Ayunda mengangguk pelan.

Setelahnya, ia pun pamit.

Begitu wanita penjual donat hilang dari pandangannya, senyum Elang langsung melebar.

Ekspresi bahagianya sungguh tidak bisa disembunyikan sama sekali.

Beberapa kali Elang juga bersorak lirih sebagai bentuk ungkapan rasa bahagianya.

"Tuan, apa Anda sudah selesai?"

Suara Aldi tiba-tiba terdengar, membuat Elang kembali ke mode dinginnya.

"Apa kamu tidak bisa mengetuk pintu terlebih dahulu!" hardiknya kesal.

Sontak saja, hal itu membuat kening Aldi berkerut. "Saya sudah mengetuk pintu berkali-kali, Tuan. Saya sampai berpikir Tuan masih berbicara dengan tamu yang tadi," ucapnya membela diri.

Elang menghela nafas kasar. "Lupakan!"

Dia langsung bangkit dan segera beranjak meninggalkan sang asisten yang melongo. “Apakah dia sedang puber kedua?”

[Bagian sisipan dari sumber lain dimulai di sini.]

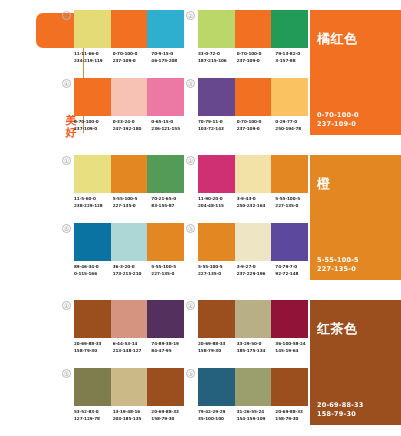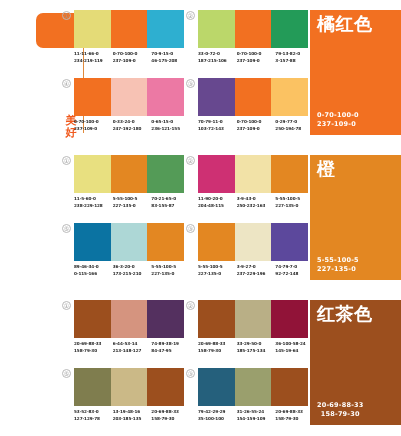"橘红色" .feature .ftitle { font-size: 18px -> 13px; top: 7px -> 21px }
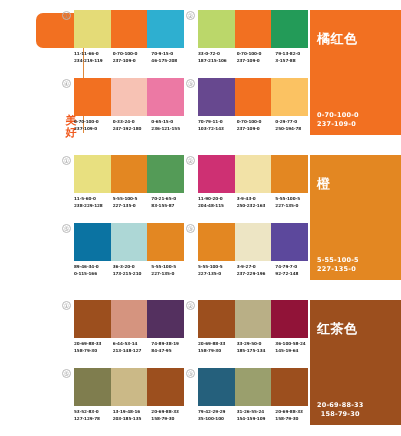"红茶色" div.feature { text-align: center -> none }
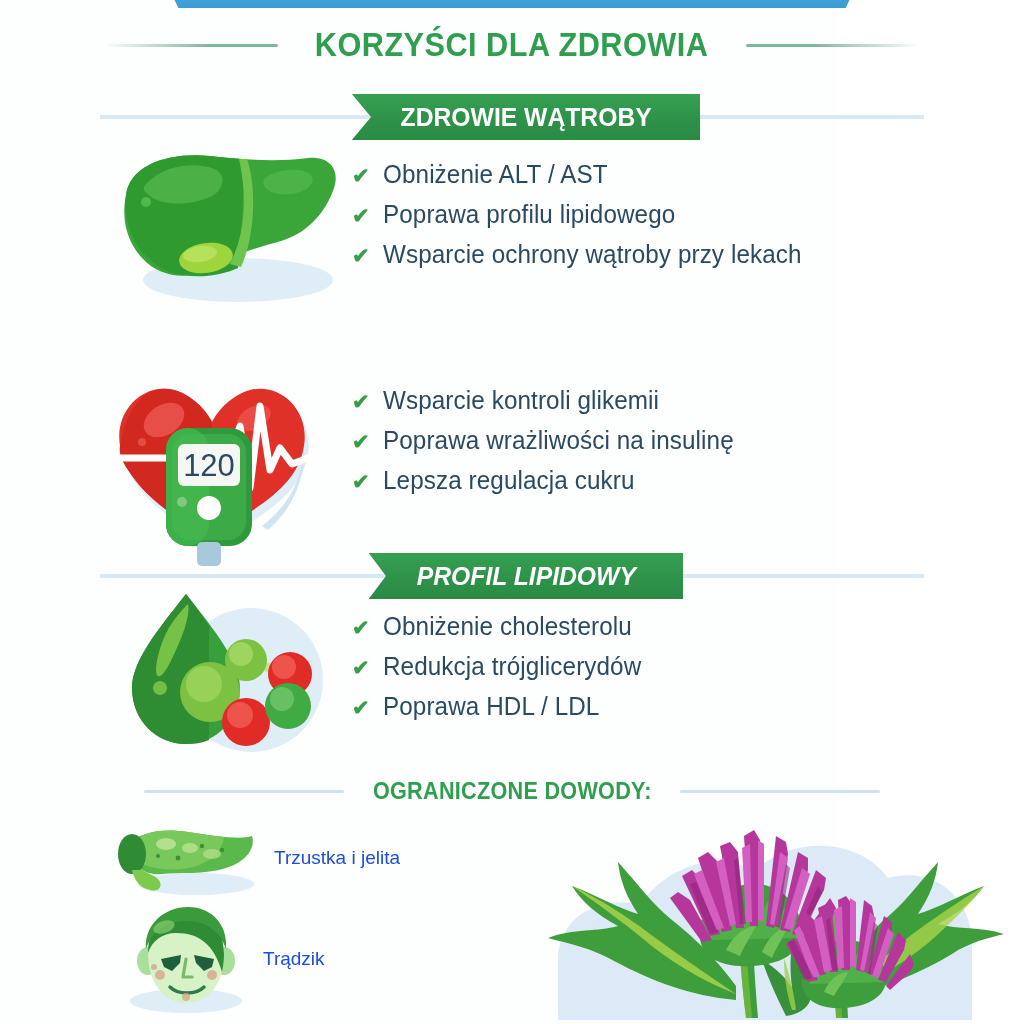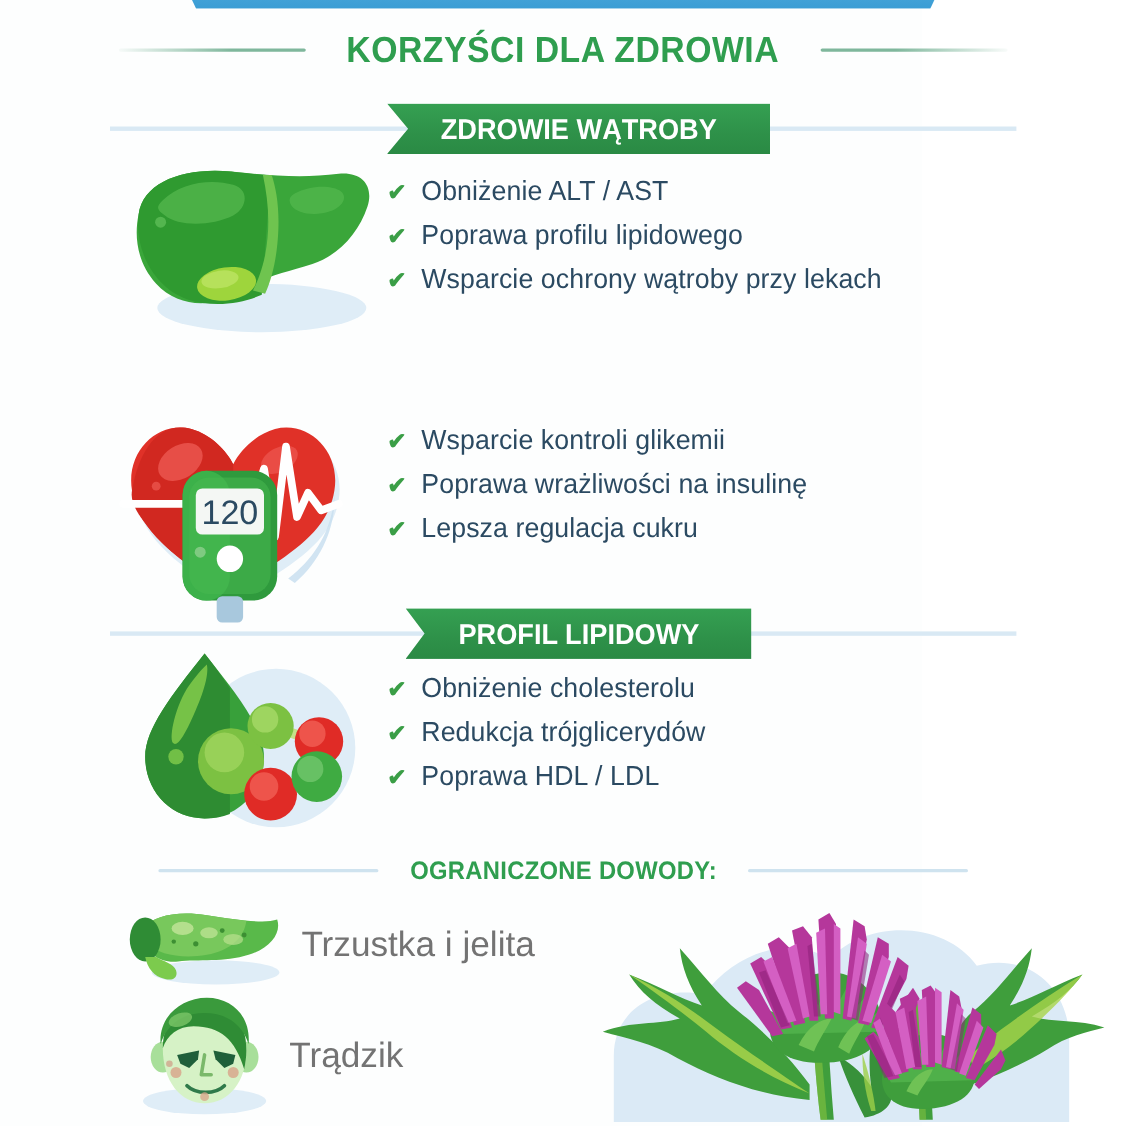"PROFIL LIPIDOWY" div.banner-row { font-style: none -> italic }
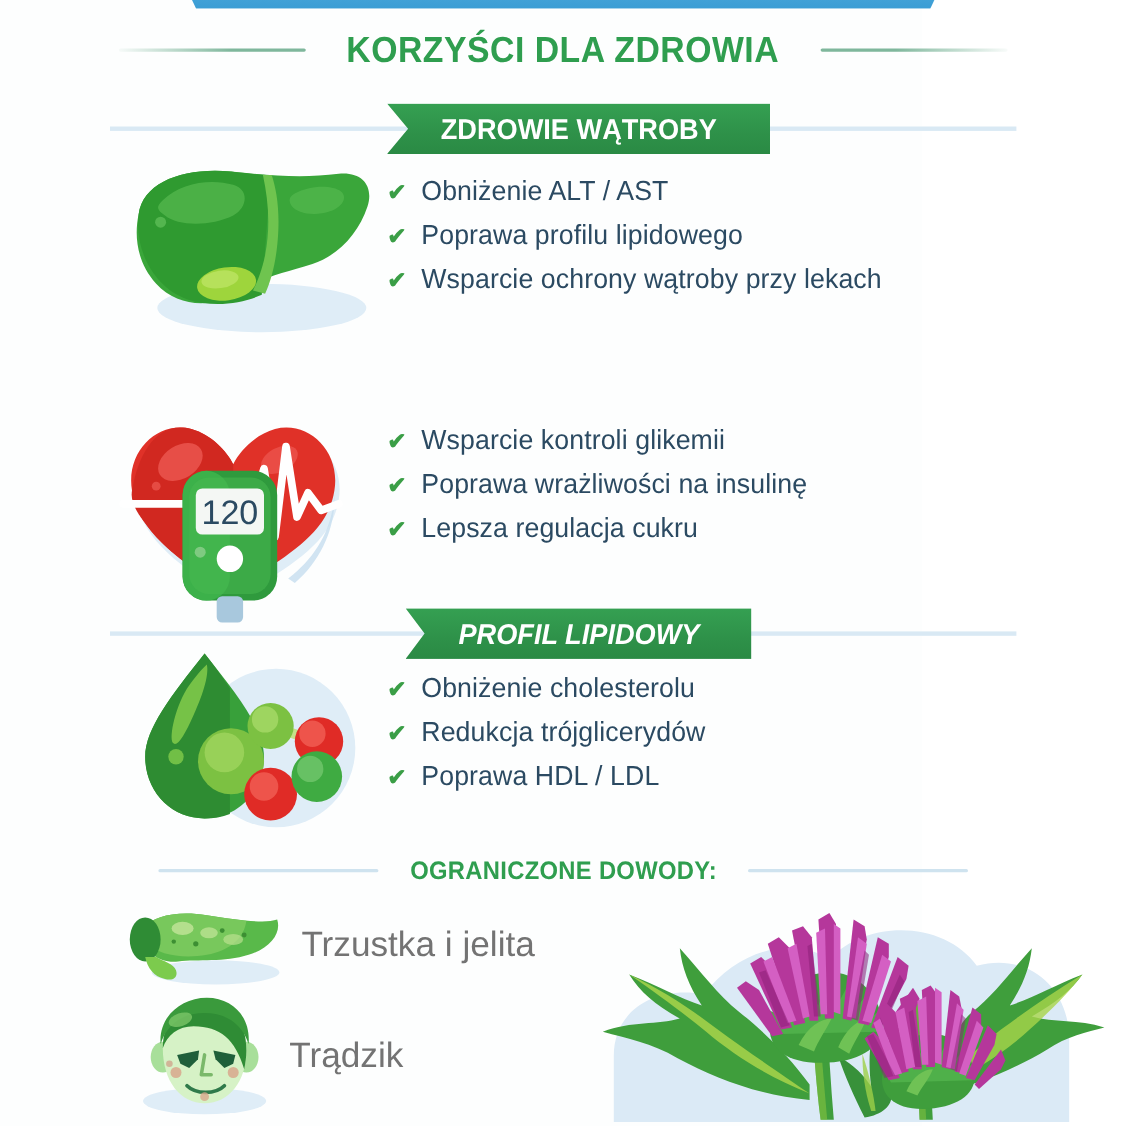"Trzustka i jelita" .evidence-label { color: #737373 -> #1d4ed8; font-size: 32px -> 19px }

Pria itu memilih untuk fokus pada pekerjaannya.

Sayangnya, tanpa diketahui siapapun, Elang merasa tidak tenang.

Bahkan sampai semua pekerjaan selesai, pria anti-wanita itu masih menunggu jawaban dari Ayunda.

Barulah, menjelang petang, ponsel Elang berdering menarik atensinya ke hal lain.

Pria itu mengerutkan keningnya saat menatap layar ponsel dari nomor tak dikenal.

"Nomer siapa ini?" gumamnya.

Awalnya, Elang hendak mengabaikannya. Namun, pria  itu tiba-tiba teringat satu nama.

"Ayunda?"

Sayangnya, saat Elang hendak menggeser ikon berwarna hijau, dering ponsel langsung mati.

Elang langsung mendengus.

Untungnya, ponsel pria itu kembali berdering.

Ia menyembunyikan senyumnya dan mengubah sikapnya ke mode dingin sebelum mengeluarkan suaranya.

"Halo..."

"Halo, Pak. Saya Ayunda."

Pria 40 tahun itu kembali tersenyum tipis karena tebakannya benar.

Wanita yang membuatnya gelisah sejak tadi, kini sedang berbicara dengannya melalui sambungan telefon.

Sayangnya, ia terkejut dengan berita yang wanita itu bawa.

"Bertemu orang tuamu petang ini?"

Jantung Elang langsung berdetak lebih kencang. "Tunggu, apa itu berarti kamu menerima tawaran saya?"